After lunch, Ben picked up his book and phoned for a taxi. The driver helped him drag the hefty cardboard box from his living-room and heave it into the boot of the car, and back out again when they arrived at the shops. The poorly-animals charity happily accepted a couple of trinket boxes, an old CD rack, some candlesticks and an ugly, hand-painted vase that Ben had acquired somehow but everyone denied giving him. Doubtless they would also have taken the small box of costume jewellery that Ben had found stuck behind the bookcase, but he took that to the children’s charity instead, on the off-chance that the pretty assistant would be there. She wasn’t. 

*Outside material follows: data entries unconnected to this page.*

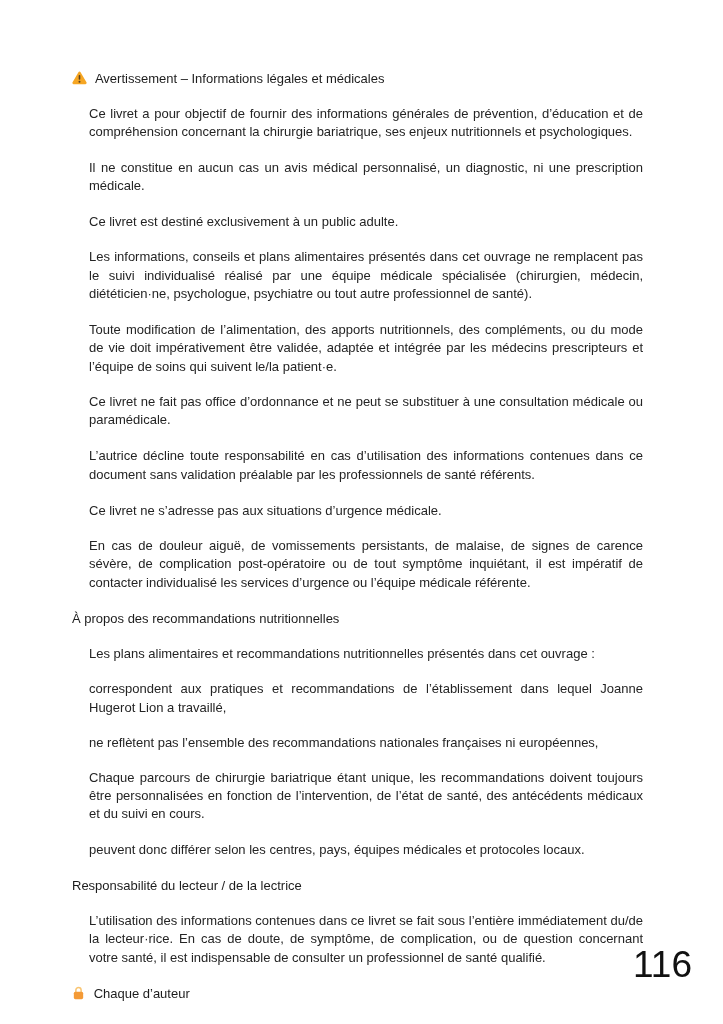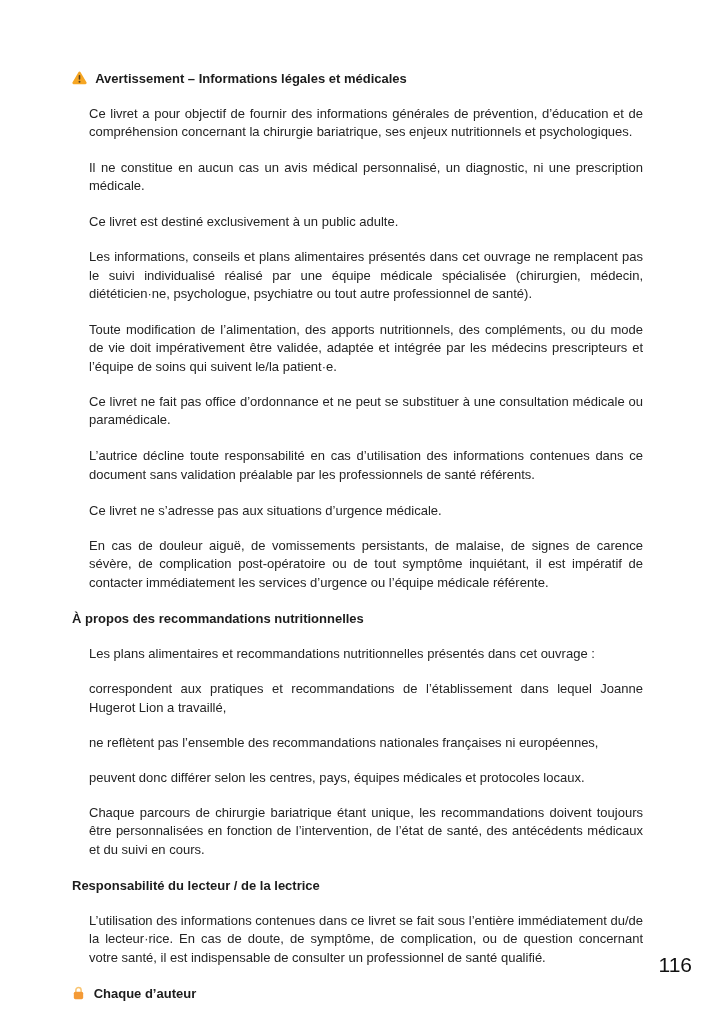"Avertissement – Informations légales et" h2.h { font-weight: 700 -> 400 }
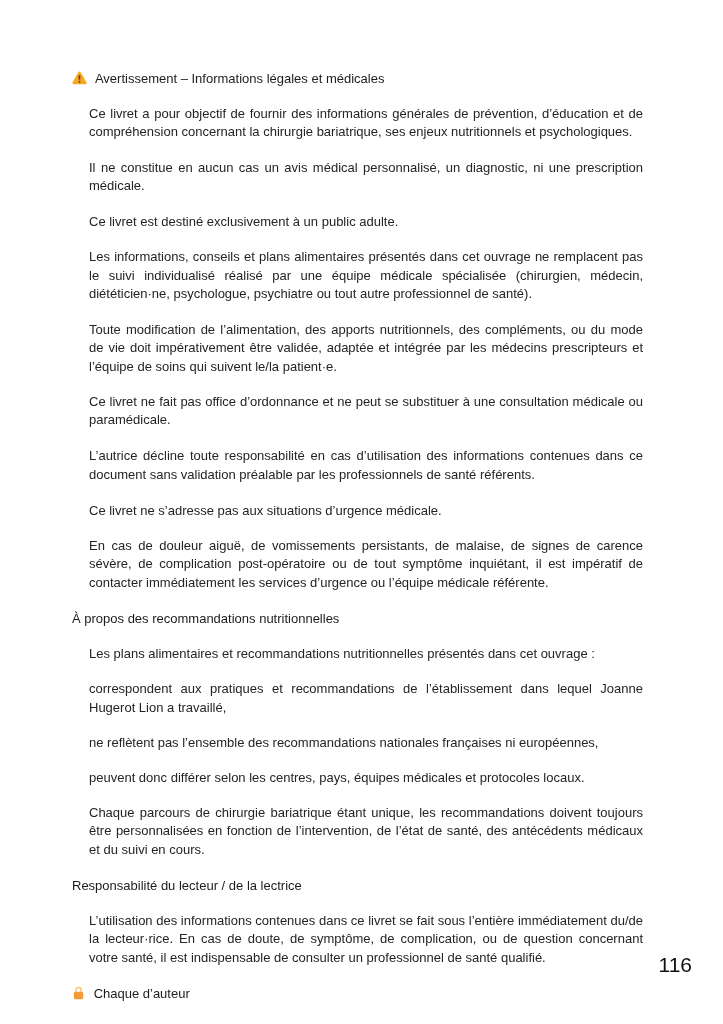"En cas de douleur aiguë," p.para { text: immédiatement -> individualisé }
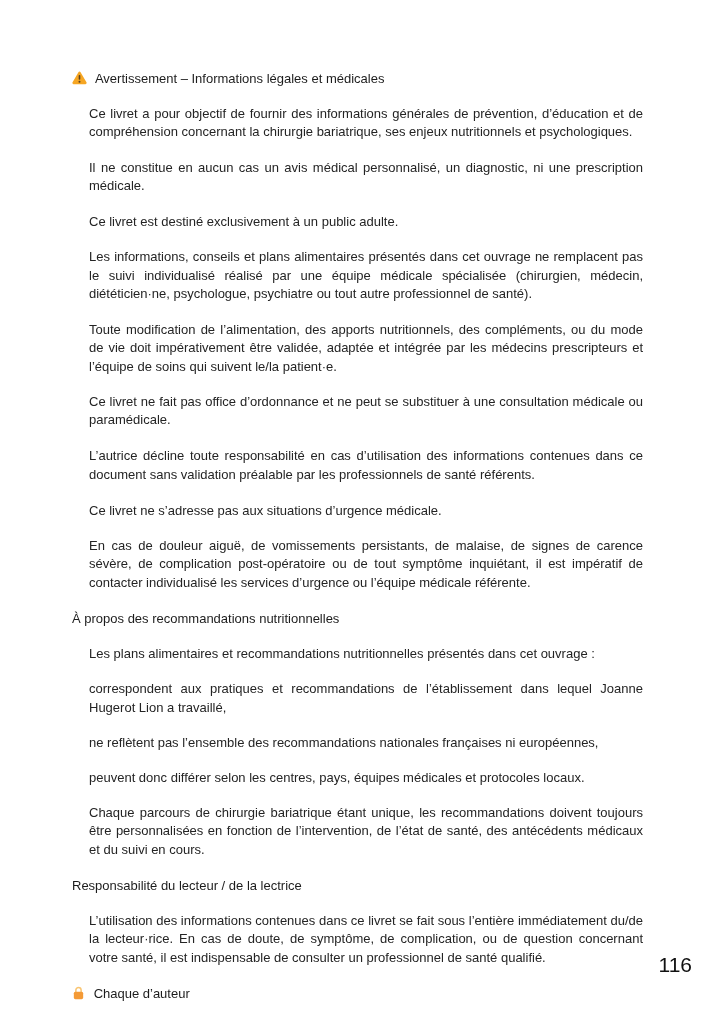"peuvent donc différer selon les" p.para { order: before "Chaque parcours de chirurgie bariatrique" -> after "Chaque parcours de chirurgie bariatrique" }
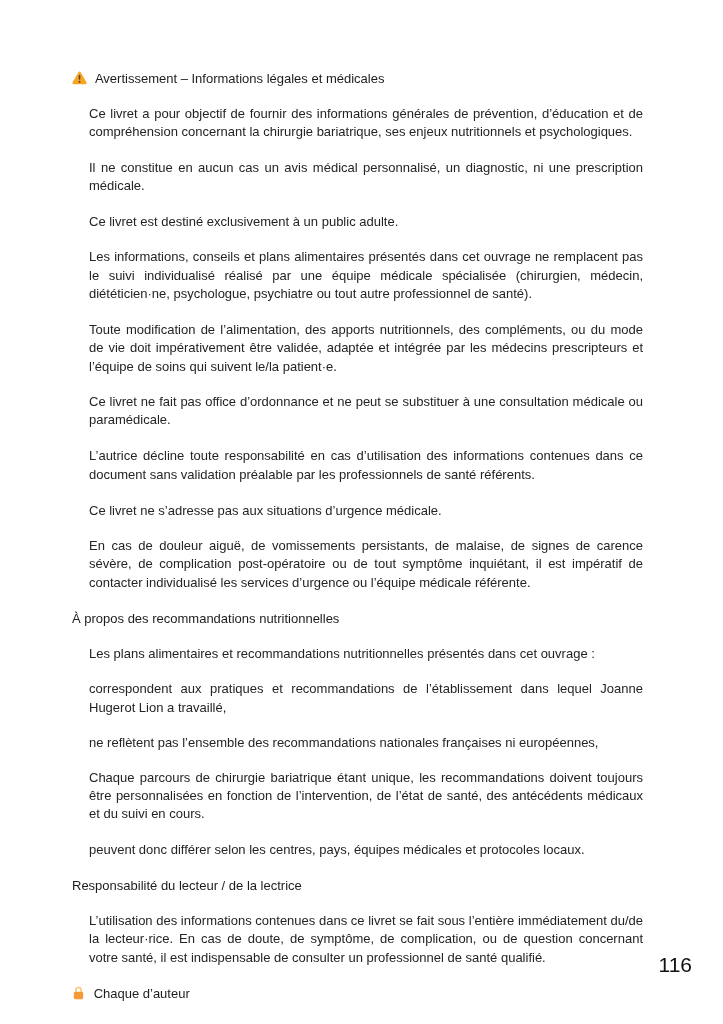"116" .page-number { font-size: 21px -> 37px }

The rest of the items in the box were books so he took them next door. 

There was no sign of Matt. He wasn’t at the till as usual and he wasn’t organising the shelves, which he did sometimes when the shop was quiet. Ben asked the lady at the counter. She told him that Matt was the full-time carer for his sister and the respite arrangements had changed, so he was no longer free at weekends. This news struck Ben harder than he would have imagined. Their Saturday afternoon chats about books had become almost routine and he looked forward to them; and what about Matt? This job, Ben realised now, was Matt’s weekly ticket out of house and his one opportunity to mix with other people; and this place was his library, his sanctuary. He asked the assistant if she was in touch with Matt and would pass on a message. She replied yes to both questions, so Ben went to the shelf, found a novel that he owned already (this took a while) and brought it back to the counter. He tore a sheet from a pad in his pocket and scribbled on it his phone number and the short message, ‘Next book attached’. He paid for the book, tucked the note inside and handed it to the assistant. 

The short walk to the pub took him past the local library. He glanced up at it. A sign in the window was asking for volunteers. Ben stopped. He looked towards the pub and then at his watch. He paused for a moment, then he opened the library door and walked in.